In the listing that follows, the lines starting at the one containing "column Plan (Paragraf) | formula: [Paragraf]" and ending at the one containing "Činnosti knihovnické |" are to be returned exactly, both boundary lines included, and no others.

Top of Data to process

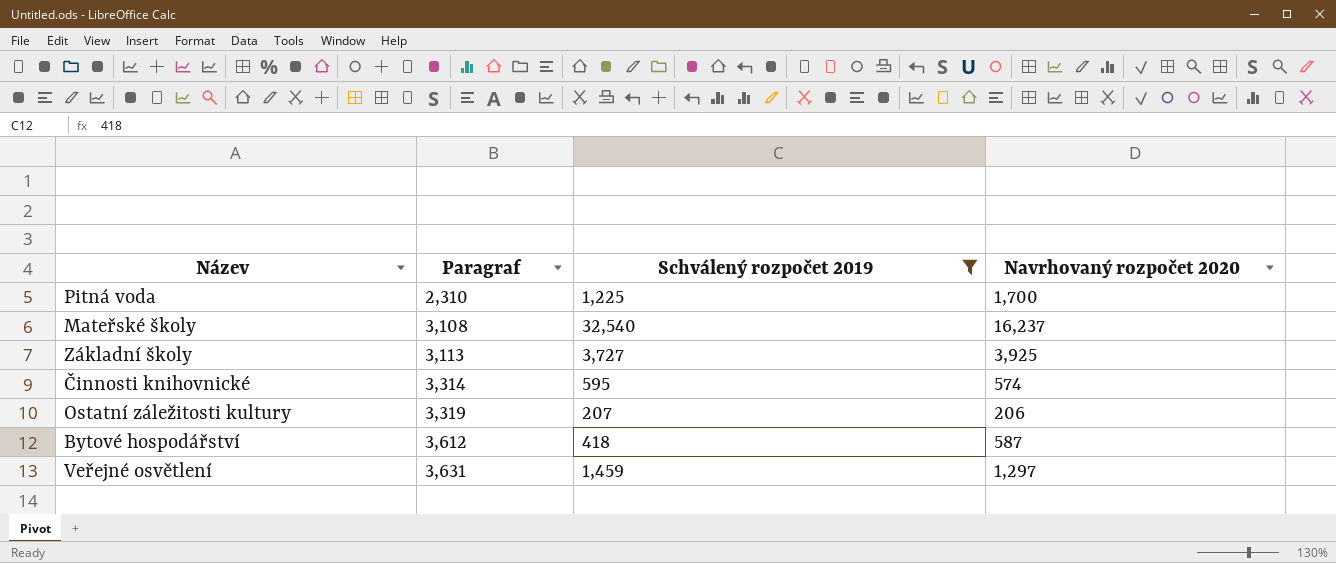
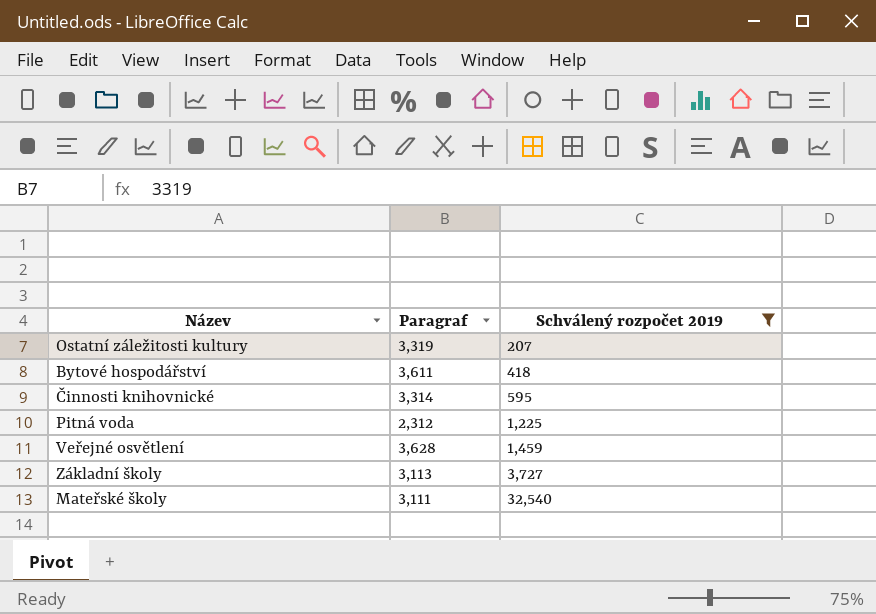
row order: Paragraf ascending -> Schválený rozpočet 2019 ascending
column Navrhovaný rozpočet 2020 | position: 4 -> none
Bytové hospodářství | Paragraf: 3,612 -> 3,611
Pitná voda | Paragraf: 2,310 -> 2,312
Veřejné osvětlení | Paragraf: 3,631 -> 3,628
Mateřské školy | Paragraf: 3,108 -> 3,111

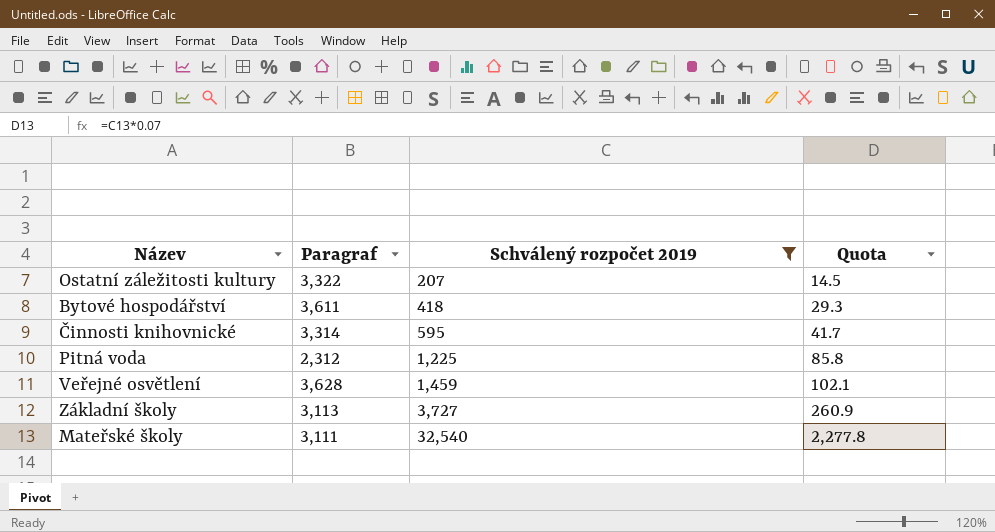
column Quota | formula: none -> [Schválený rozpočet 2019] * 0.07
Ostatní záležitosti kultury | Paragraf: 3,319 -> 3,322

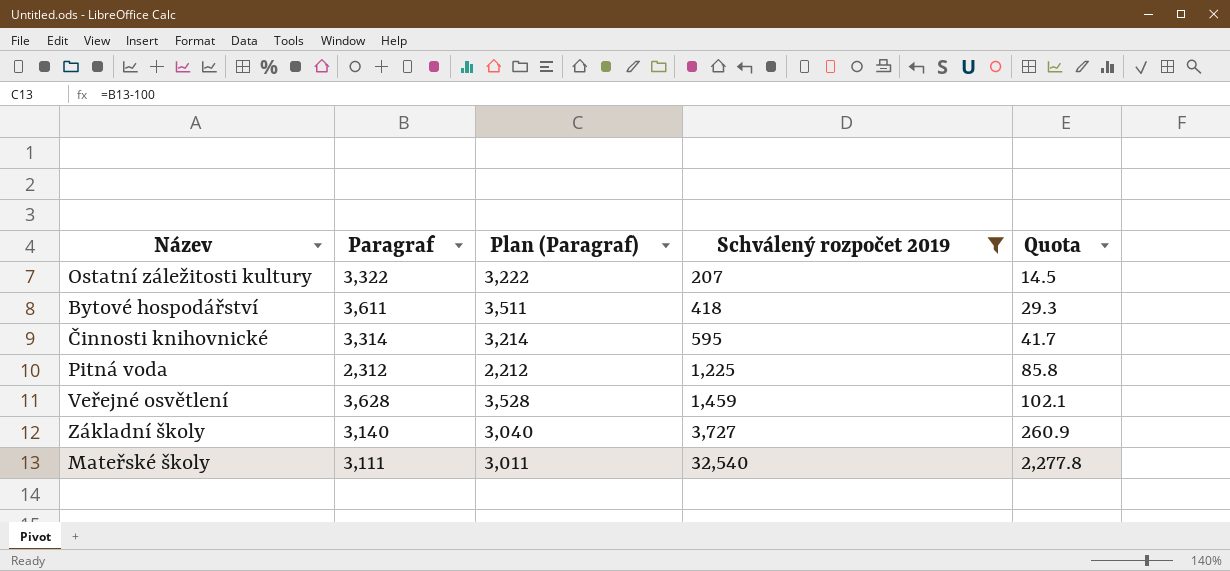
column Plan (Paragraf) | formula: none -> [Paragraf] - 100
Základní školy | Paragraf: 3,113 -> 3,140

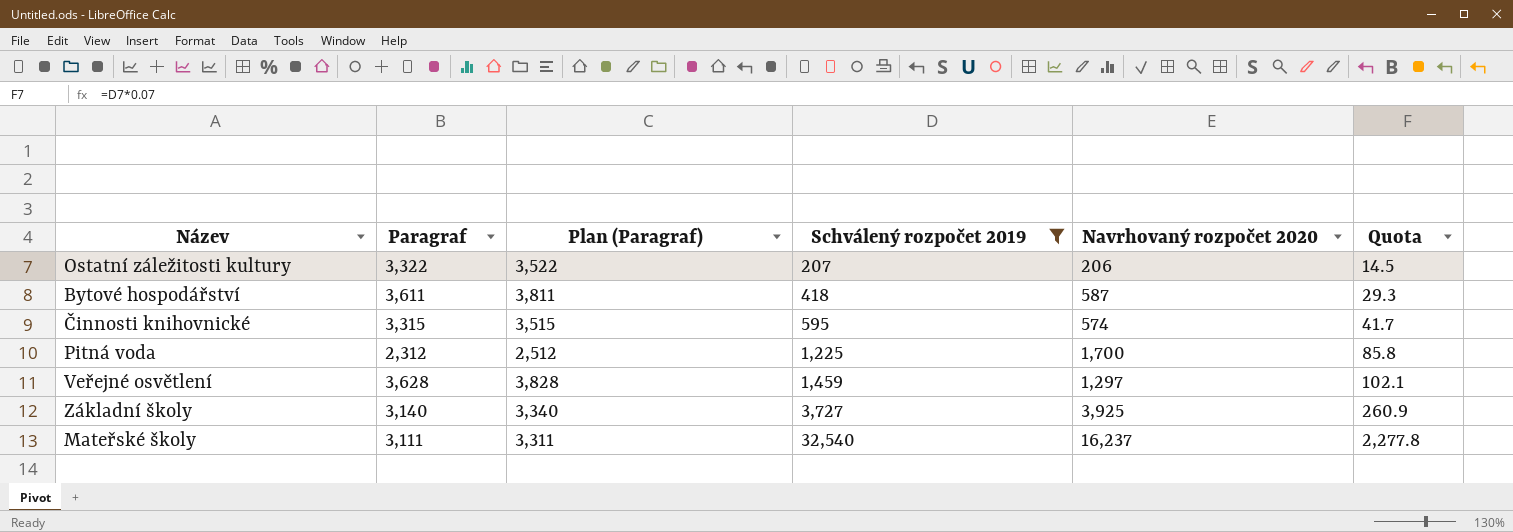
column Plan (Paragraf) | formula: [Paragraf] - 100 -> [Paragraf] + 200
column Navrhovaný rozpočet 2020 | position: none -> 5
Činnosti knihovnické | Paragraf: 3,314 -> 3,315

Bottom of Data to process
Top of Data to process

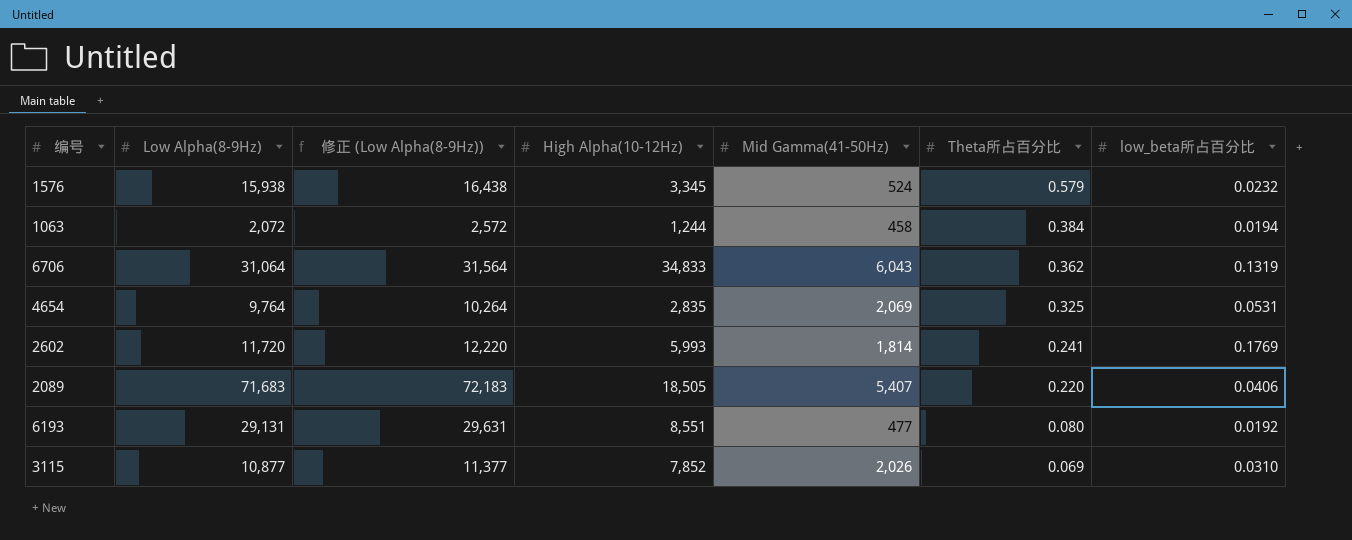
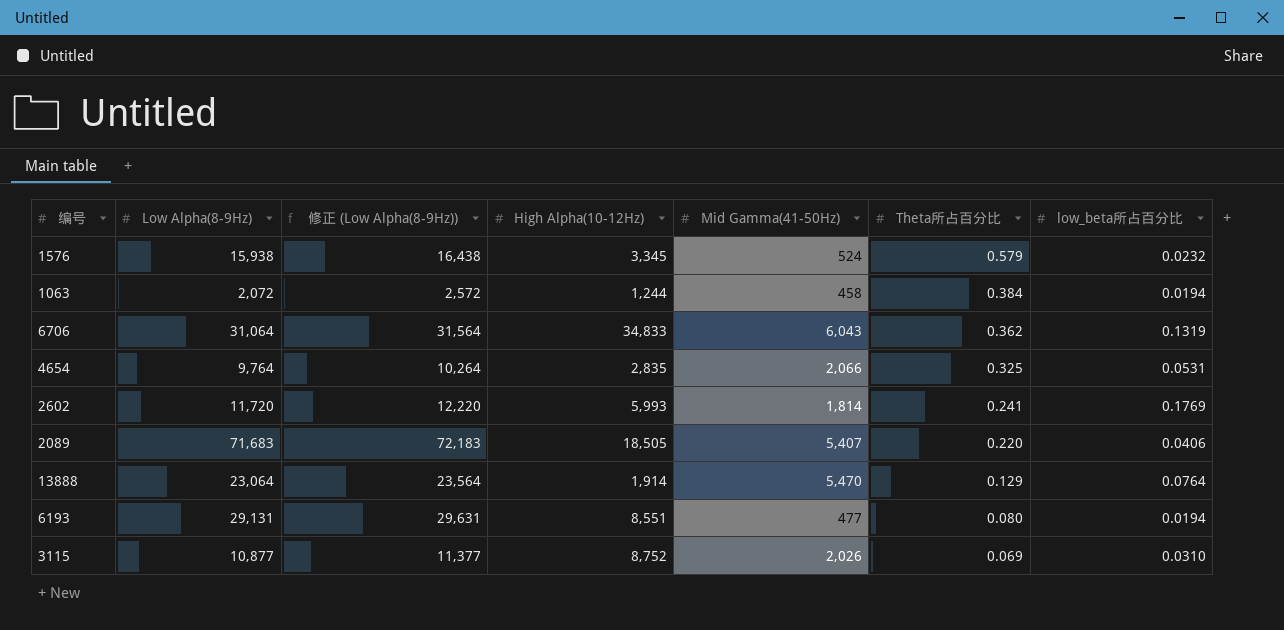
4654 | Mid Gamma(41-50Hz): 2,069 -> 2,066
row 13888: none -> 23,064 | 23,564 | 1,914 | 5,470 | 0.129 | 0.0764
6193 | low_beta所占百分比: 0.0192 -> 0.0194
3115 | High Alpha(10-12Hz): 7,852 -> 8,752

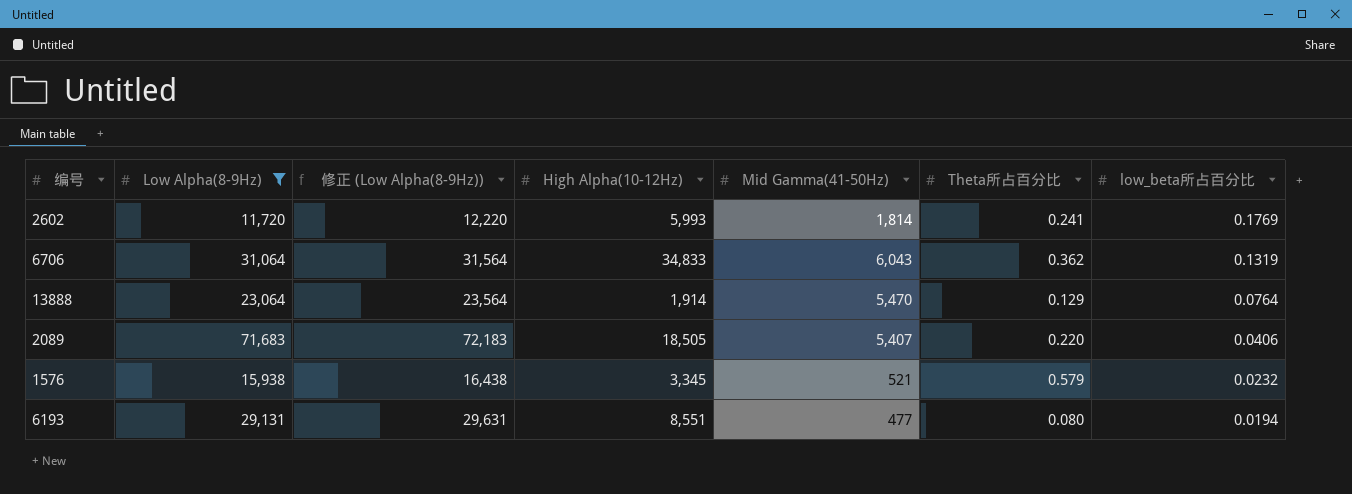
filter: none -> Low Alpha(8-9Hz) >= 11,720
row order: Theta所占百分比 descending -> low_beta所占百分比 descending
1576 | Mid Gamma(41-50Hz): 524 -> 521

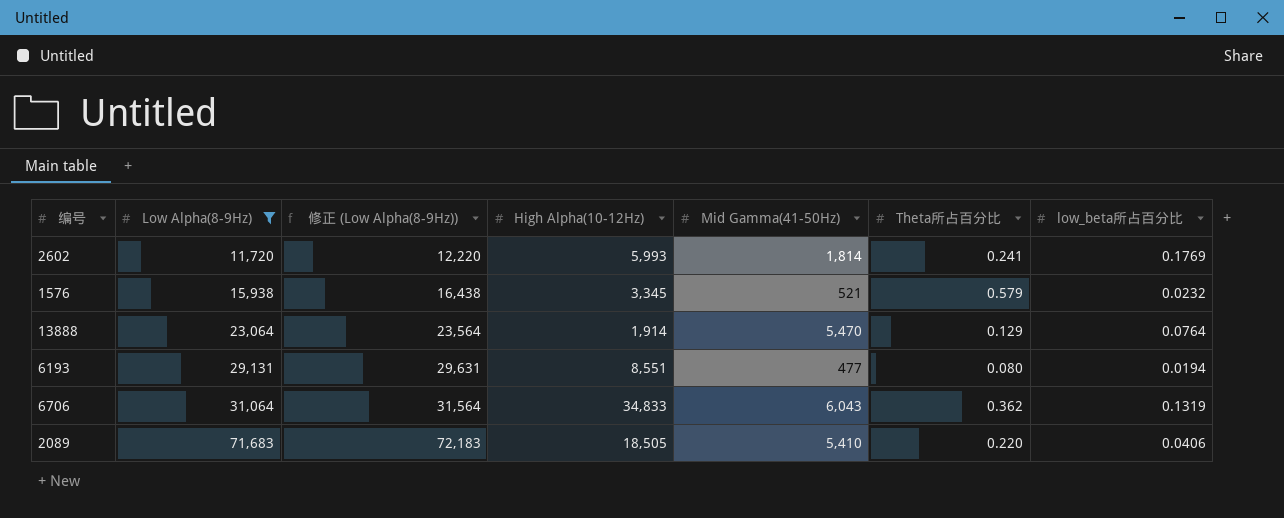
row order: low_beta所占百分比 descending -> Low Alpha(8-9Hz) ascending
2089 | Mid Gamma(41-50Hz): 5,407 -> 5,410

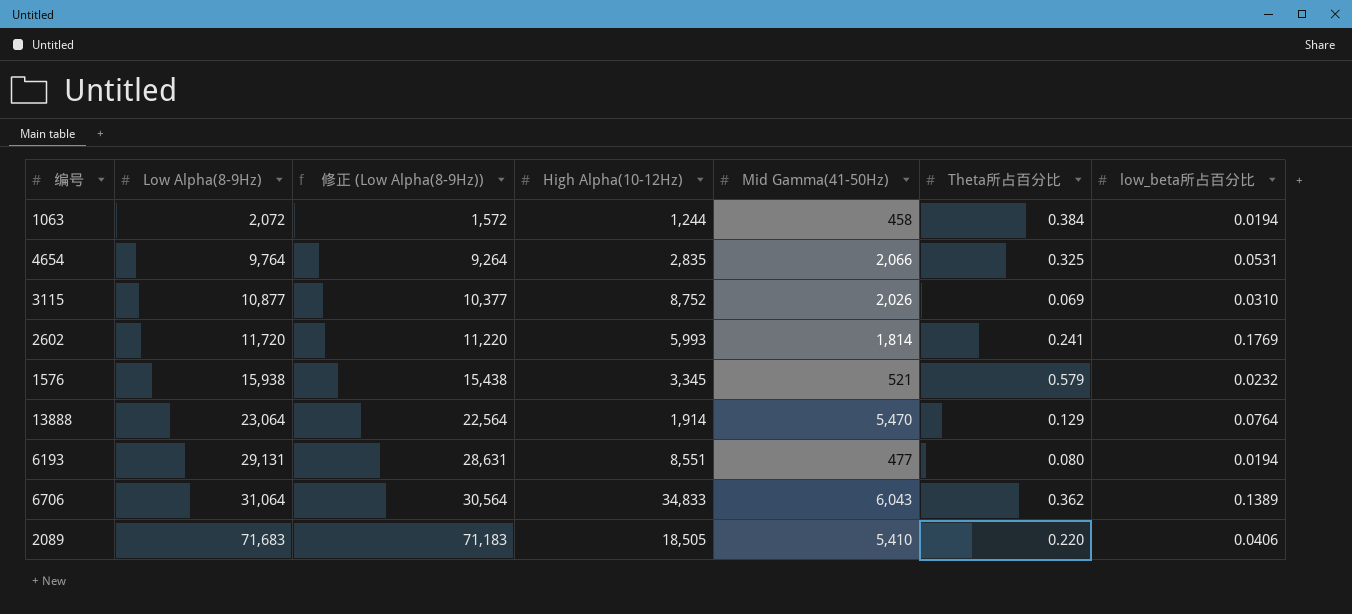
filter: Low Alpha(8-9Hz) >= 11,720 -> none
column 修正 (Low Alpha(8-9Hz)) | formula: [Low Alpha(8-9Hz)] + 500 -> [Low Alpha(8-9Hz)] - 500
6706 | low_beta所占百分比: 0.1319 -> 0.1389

Bottom of Data to process

▶ _Exercise response_
column Plan (Paragraf) | formula: [Paragraf] - 100 -> [Paragraf] + 200
column Navrhovaný rozpočet 2020 | position: none -> 5
Činnosti knihovnické | Paragraf: 3,314 -> 3,315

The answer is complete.